Segment Start: Records to use

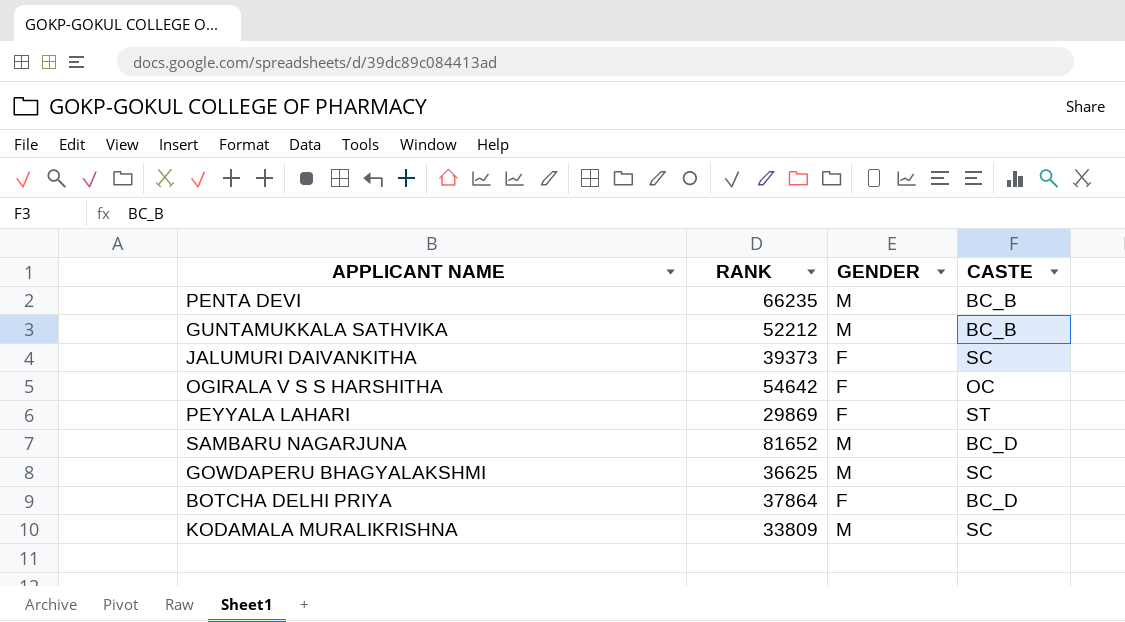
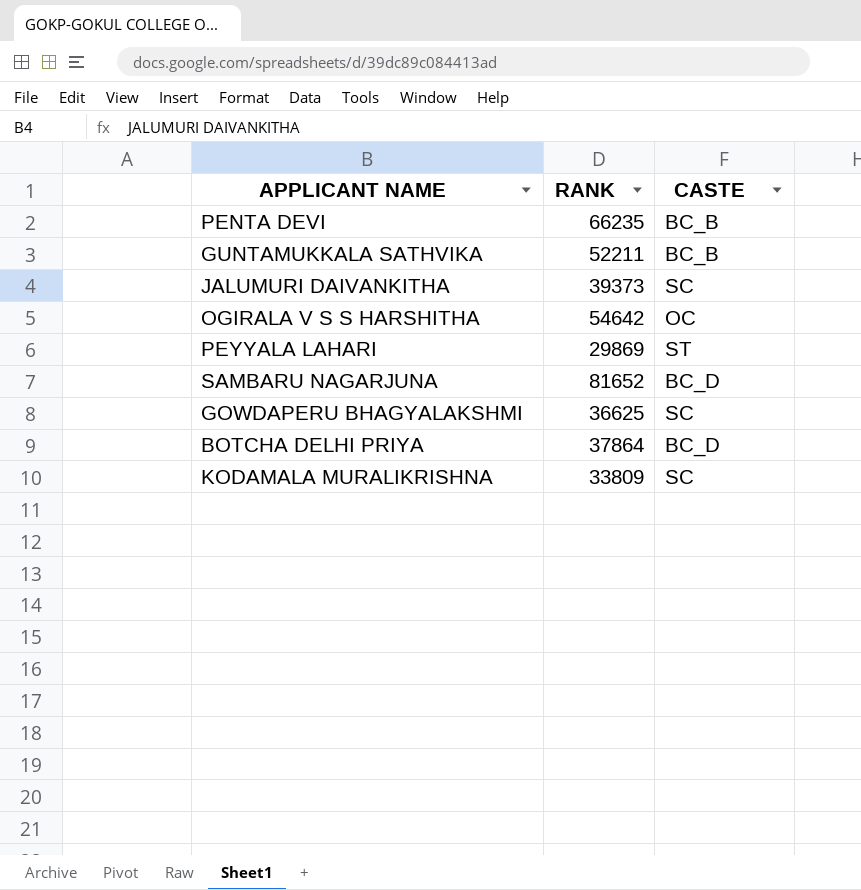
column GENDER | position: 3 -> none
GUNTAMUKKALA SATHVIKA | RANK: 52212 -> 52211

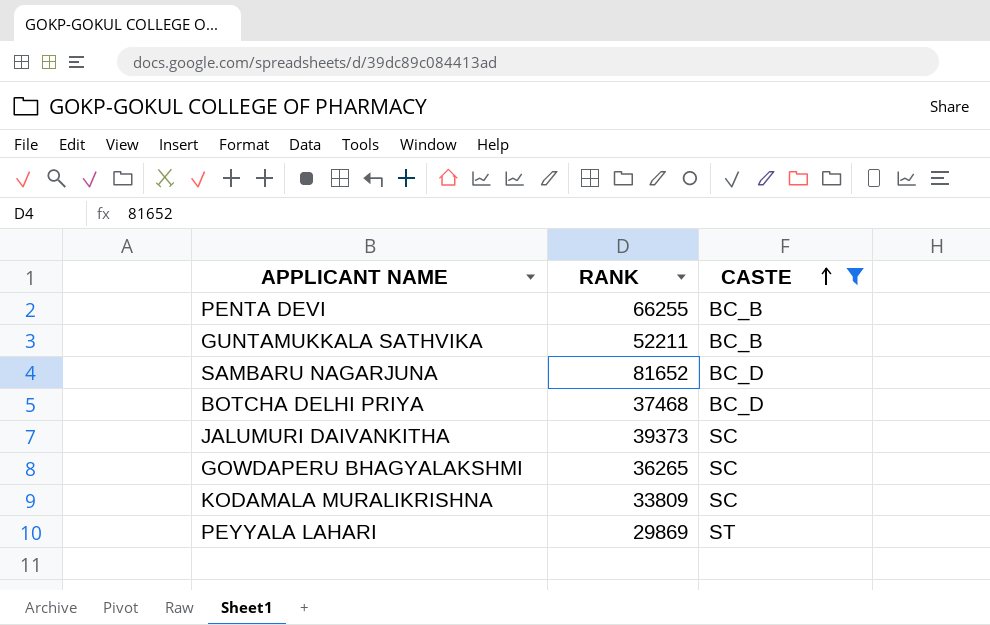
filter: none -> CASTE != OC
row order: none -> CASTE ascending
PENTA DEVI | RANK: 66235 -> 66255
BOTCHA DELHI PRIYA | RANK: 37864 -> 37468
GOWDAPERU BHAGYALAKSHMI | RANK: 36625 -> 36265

Segment End: Records to use
Segment Start: Records to use

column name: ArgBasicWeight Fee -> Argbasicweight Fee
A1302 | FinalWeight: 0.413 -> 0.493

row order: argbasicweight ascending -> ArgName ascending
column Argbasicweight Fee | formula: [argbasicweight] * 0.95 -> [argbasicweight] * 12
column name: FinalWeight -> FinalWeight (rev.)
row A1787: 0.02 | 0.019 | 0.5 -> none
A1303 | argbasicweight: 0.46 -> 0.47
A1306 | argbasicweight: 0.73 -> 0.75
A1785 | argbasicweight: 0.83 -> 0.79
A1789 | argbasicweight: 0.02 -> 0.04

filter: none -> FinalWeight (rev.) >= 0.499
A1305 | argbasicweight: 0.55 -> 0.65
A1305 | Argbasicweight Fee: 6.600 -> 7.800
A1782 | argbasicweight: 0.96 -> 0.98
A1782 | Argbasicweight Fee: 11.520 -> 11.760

Segment End: Records to use

### Task requirements
Wherever the word "FinalWeight" appears in a line of the data above, copy that line.

### Response below
A1302 | FinalWeight: 0.413 -> 0.493
column name: FinalWeight -> FinalWeight (rev.)
filter: none -> FinalWeight (rev.) >= 0.499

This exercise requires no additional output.